TODO: Port the ARMv7 (32bit) less-than-8-bit GEMM kernel to (ARMv8 64bit)

234 views
Skip to first unread message

Kang

unread,
Oct 9, 2016, 2:42:17 AM10/9/16
to gemmlowp
Hi,

I want to pick this to-do item and contribute to this project.

As suggested by the to-do doc, I want to split this job into two stages:

1st Stage: Make a trivial port of the existing ARMv7 assembly code.

the output of this stage will be a new kernel in internal/kernel_neon.h named as NEON_64_Kernel12x4Depth2Assuming12BitProducts.
After finishing this stage including thoroughly testing this new kernel, I will start a pull request .

2nd Stage: Make use of the larger register space availble on ARMv8.

the output of this stage will be a new kernel in internal/kernel_neon.h named as NEON_64_Kernel12x8Depth2Assuming12BitProducts.


I want to ask that except for adding new code to internal/kernel_neon.h,
are there other things should be done, like adding new testing code in the test folder ?

Any other advice is also welcome :)


Best

Kang

Benoit Jacob

unread,
Oct 10, 2016, 3:33:44 PM10/10/16
to Kang, gemmlowp
Hi Kang,

Nice to hear that you'll take a stab at this. Looking forward to seeing the results!

You should only need to make changes to internal/kernel_neon.h, except for one thing: you will have to teach gemmlowp to use your new kernel, by editing kernel_default.h to pick it, similarly to how the existing 7bit/5bit ARM32 kernel is registered there:


Note that only the sum of LHS + RHS bits matters. Here, 7+5=12.

No need for new tests: the current tests are already running 7bit/5bit paths. Just make sure that your kernel is actually being used, and check that if you intoduce a bug in it, the test actually fails.

Good luck!
Benoit

--
You received this message because you are subscribed to the Google Groups "gemmlowp" group.
To unsubscribe from this group and stop receiving emails from it, send an email to gemmlowp+unsubscribe@googlegroups.com.
To post to this group, send email to gemm...@googlegroups.com.
To view this discussion on the web visit https://groups.google.com/d/msgid/gemmlowp/80e790a0-3c47-42f9-bfd4-1f23b2ee4620%40googlegroups.com.
For more options, visit https://groups.google.com/d/optout.

Kang

unread,
Oct 10, 2016, 11:21:20 PM10/10/16
to gemmlowp, zk5...@gmail.com
Hi Benoit, 

Thanks for your advice. I have noticed the macro in kernel_default.h for specifying default kernel.

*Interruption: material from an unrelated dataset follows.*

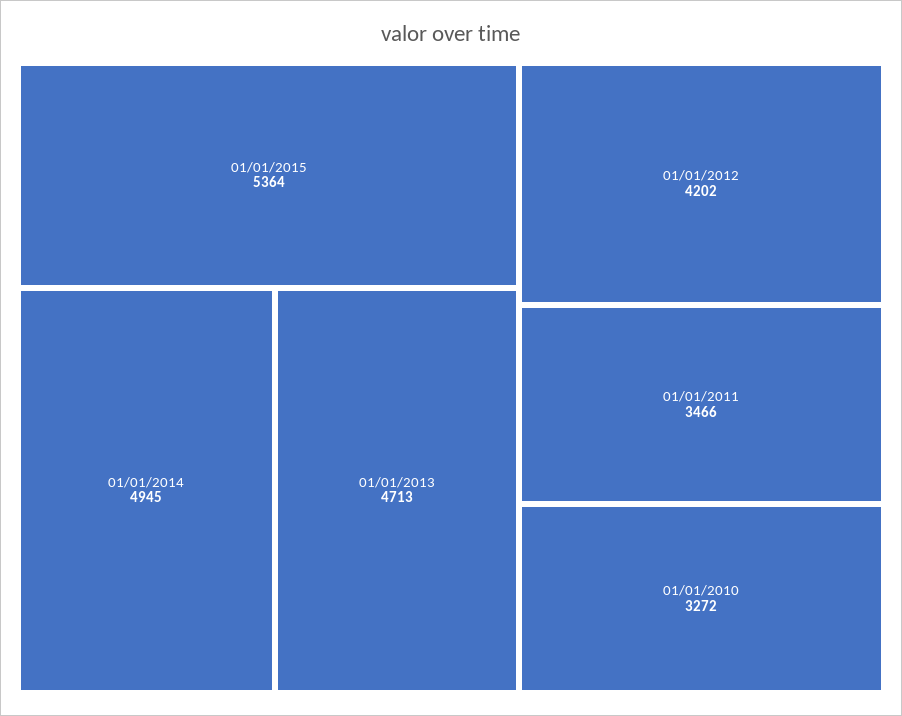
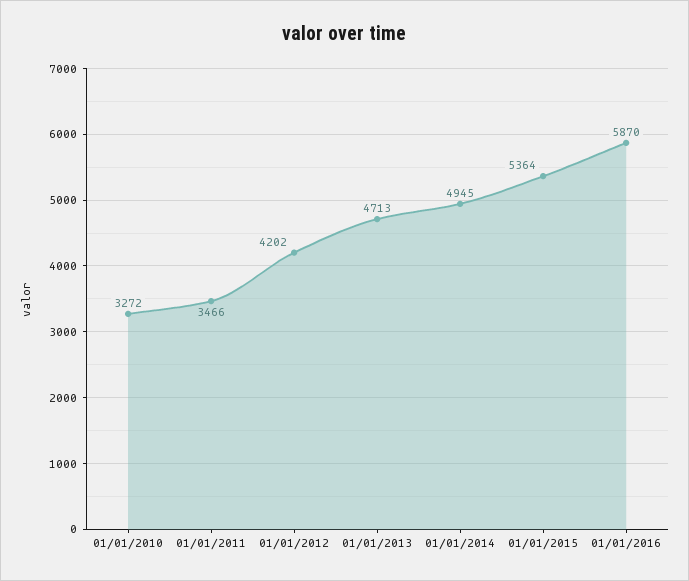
01/01/2016: none -> 5870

And it is glad to hear that there is no need to write new unit test :)

Once I have finished the kernel or stuck with some hard bug, I will post in this thread.

Best

Kang

Kang

unread,
Oct 19, 2016, 7:01:07 AM10/19/16
to gemmlowp, zk5...@gmail.com
Hi Benoit,

I have finished the first stage and started test the new kernel. After running the test program, I got the following log:

PASS: 32x32x32 RowMajor x ColMajor -> ColMajor, SingleThreadGemm, Kernel: NEON aarch64, 12x4, depth 2, assuming 12-bit products, offsets -75/-91/74980, mult 123, shift 18
FAIL: 33x33x33 RowMajor x ColMajor -> ColMajor, SingleThreadGemm, Kernel: NEON aarch64, 12x4, depth 2, assuming 12-bit products, offsets 0/0/0, mult 1, shift 8
    number of matrix entries: 1089
    median value: 59
    median unsigned diff: 196 (tolerating 7)
    max unsigned diff: 255 (tolerating 29)
    median signed diff: -196 (tolerating 2)
    mean signed diff: -180 (tolerating 2)
No error: 0.00 % of entries
Error in 1..1 range: 0.00 % of entries
Error in 2..3 range: 0.00 % of entries
Error in 4..7 range: 0.00 % of entries
Error in 8..15 range: 0.00 % of entries
Error in 16..31 range: 0.55 % of entries
Error in 32..63 range: 4.13 % of entries
Error in 64..127 range: 16.71 % of entries
Error in 128..255 range: 78.60 % of entries
bad coeff: at (0, 0), expected 255, got 45
bad coeff: at (1, 0), expected 255, got 72
bad coeff: at (2, 0), expected 255, got 109
bad coeff: at (3, 0), expected 255, got 32

The red test case was added by myself since I have found that the new kernel will fail for operands large than 32x32x32.  I was stuck on this for one day, I carefully reread the code but did not find any bugs. I had tried to use gdb on this test case but it was hard to dig into the asm code.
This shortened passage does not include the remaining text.